Archive for April 2008
I was working my way through my weekly Economist when I came upon this gem in a story about Pennsylvania.
Pittsburgh feels decayed, like Cleveland, Ohio.
What a bunch of jagoffs. Everybody knows Cleveland was the nation’s No. 1 poorest city in 2003, while Pittsburgh was only 37th. Take that, haters! We’re Number 37!

Friend of the site Steve B., whose New York Islanders failed to make the playoffs and thus are not up three games to none like my Pittsburgh Penguins, writes:
what do you make of this Obama/Pennsylvania thing?
Well, Steve: in short, it was mad dumb and probably will get its damage on.
This is usually what happens when you play too hard to your audience, and playing to the audience is particularly frought with difficulty when your audience is a political group like San Francisco liberals that’s defined very specifically on a national level. Americans aren’t into the whole condescending thing, and thus will vote for someone who fronts like a regular guy even as he keeps them down over somebody who might genuinely care about average people but can’t hide a sense of hoity-toitiness well-enough. Obama already has problems with so many of his supporters being hip, urban types — the type of people who are resented by rural PA dudes. William Kristol really went off the deep end trying to say that this makes Obama into some closet Marxist, but this was still tone-deaf politically. So there’s that aspect of it that will hurt him with all the Pennsylvanians who like guns and religion, I think moreso than Jeremiah Wright — at least it was Wright saying that stuff, not Obama.
Plus, it doesn’t even make sense to say that people pursue cultural activities like hunting or religion because of their economic situation. Lots of people back home go hunting and go to church, and I can’t remember ever hearing someone walk out of Mass to shout, “Woo! Take that, all you outsourcing CEOs! Where’s your Chinese manufacturing now!?”
On a related note, liberal fans of cute furry things shouldn’t look down their noses at hunting. With all the deer in Pennsylvania that would otherwise end up starved to death or exploded by a tractor trailer, hunters are a vital population check, plus they tend to be very pro-environment. So there’s that.
Yo from my blackberry in Ann Arbor.

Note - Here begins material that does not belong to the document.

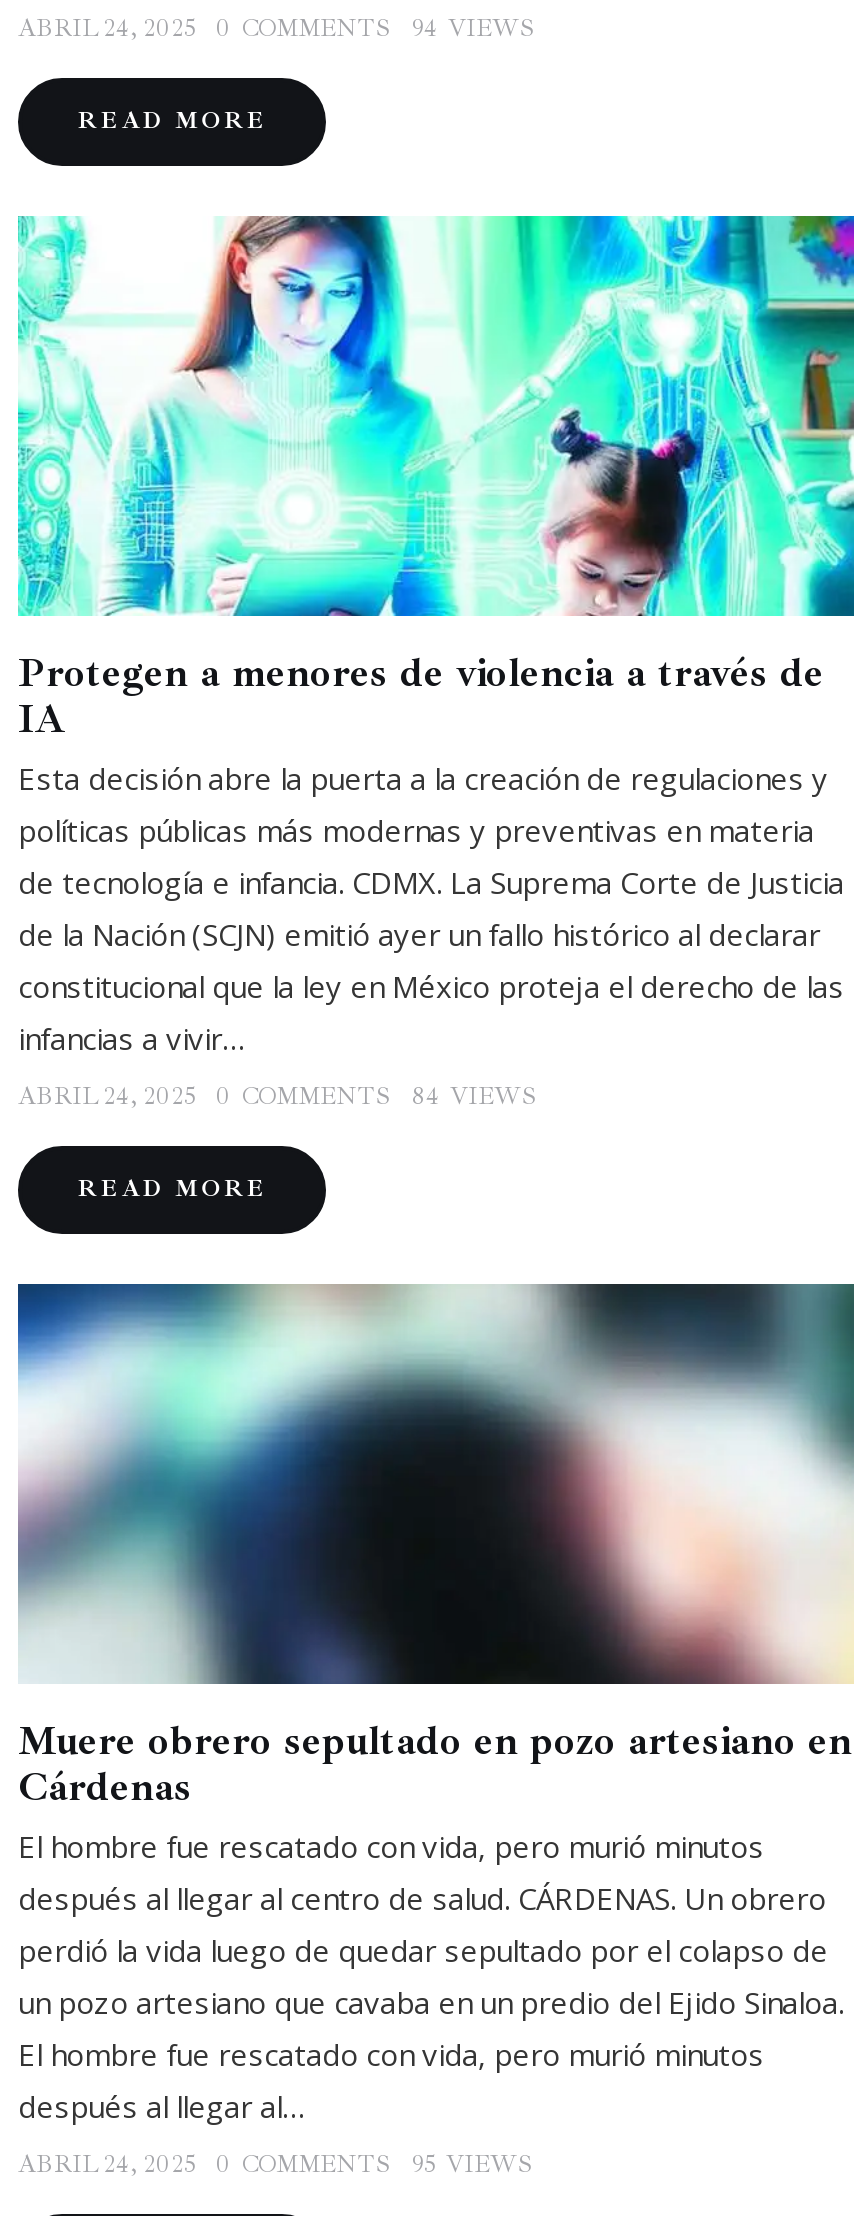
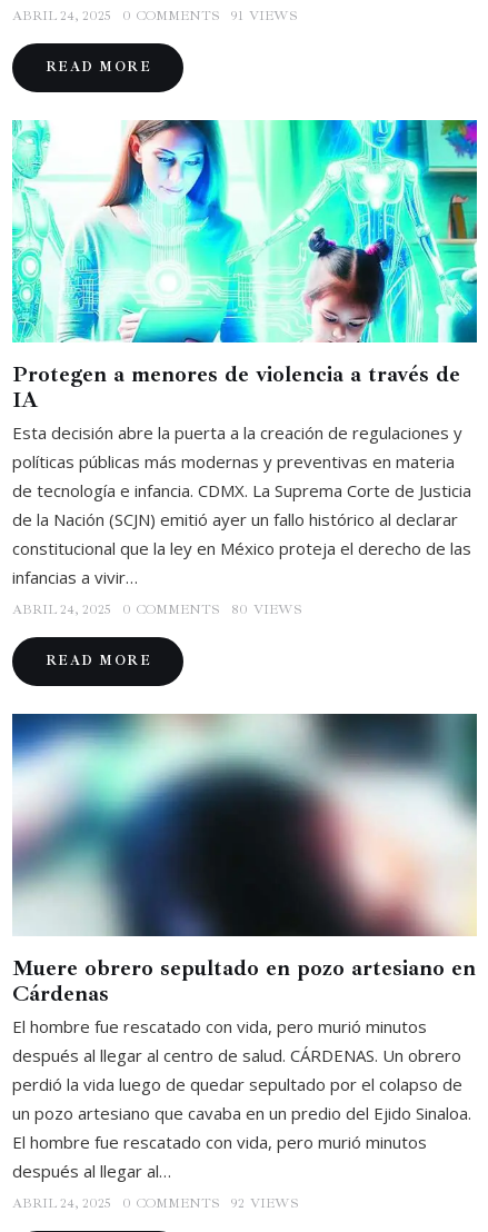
[18,13,536,43] ABRIL 24, 2025 0 COMMENTS 94 VIEWS -> [12,7,298,24] ABRIL 24, 2025 0 COMMENTS 91 VIEWS
[18,1081,538,1111] ABRIL 24, 2025 0 COMMENTS 84 VIEWS -> [12,601,302,618] ABRIL 24, 2025 0 COMMENTS 80 VIEWS
[18,2149,534,2179] ABRIL 24, 2025 0 COMMENTS 95 VIEWS -> [12,1195,299,1212] ABRIL 24, 2025 0 COMMENTS 92 VIEWS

More on my trip coming later.
4-0 = the shiz.
And now for my quick predictions:
Eastern Conference

Pittsburgh-Ottawa: 4-1 Penguins

Montreal-Boston: 4-2 Canadiens

Washington-Philadelphia: 4-3 Flyers

New York-New Jersey: 4-0 Rangers (sadly)
Western Conference (which admittedly I barely follow)

Detroit-Nashville: 4-1 Red Wings

San Jose-Calgary: 4-3 Flames

Colorado-Minnesota: 4-2 Avalanche

Anaheim-Dallas: 4-3 Ducks
Today is an unofficial day to celebrate front-end web developers, and hey, that’s me. So here’s a look today at my site without any CSS. Note how I still did the bomb job of keeping the content readable even without the styling.
Word(press) up.

When I finish lifting for the day, I always find that I walk around afterwards with my chest out, my shoulders back and my arms hanging down about six inches from my side in this light-on-my-feet stance. This is unconscious, and I’m not even that swoll at the moment. I look around and every other dude is doing this too.
That’s my observation.
The Olympic torch relay has already been disrupted in two countries, first by Reporters Without Borders in Greece and now by assorted Tibetan-rights protesters in London. I also saw a big group of protesters chanting outside the Chinese embassy on Saturday. This news is the hotness.
My uncle worked as a major planner on two Olympic torch relays, so I feel for his counterpart in this Olympics who must be flipping out right now. But this choreographed parade of Olympic-torch happiness is just like the 2008 Olympic organizing effort itself: a papering over of serious issues that directly contradict the Olympic brotherhood-of-mannish spirit. As a result, I think it’s great to see these real problems brought to the forefront at the same time that China and the world that’s participating in its Games are going with the “We love everything!” theme.
I worked at the 2002 Olympics, and I think the Olympics are great, but being there you really get a sense of just how over-the-top the whole thing can become. There’s an amazing amount of money flying around; it’s good that this is used to celebrate humanity coming together, but it’s a bummer that none of it is used to recognize the challenges we need to fix. If protests have to get this into people’s headz, then bring it.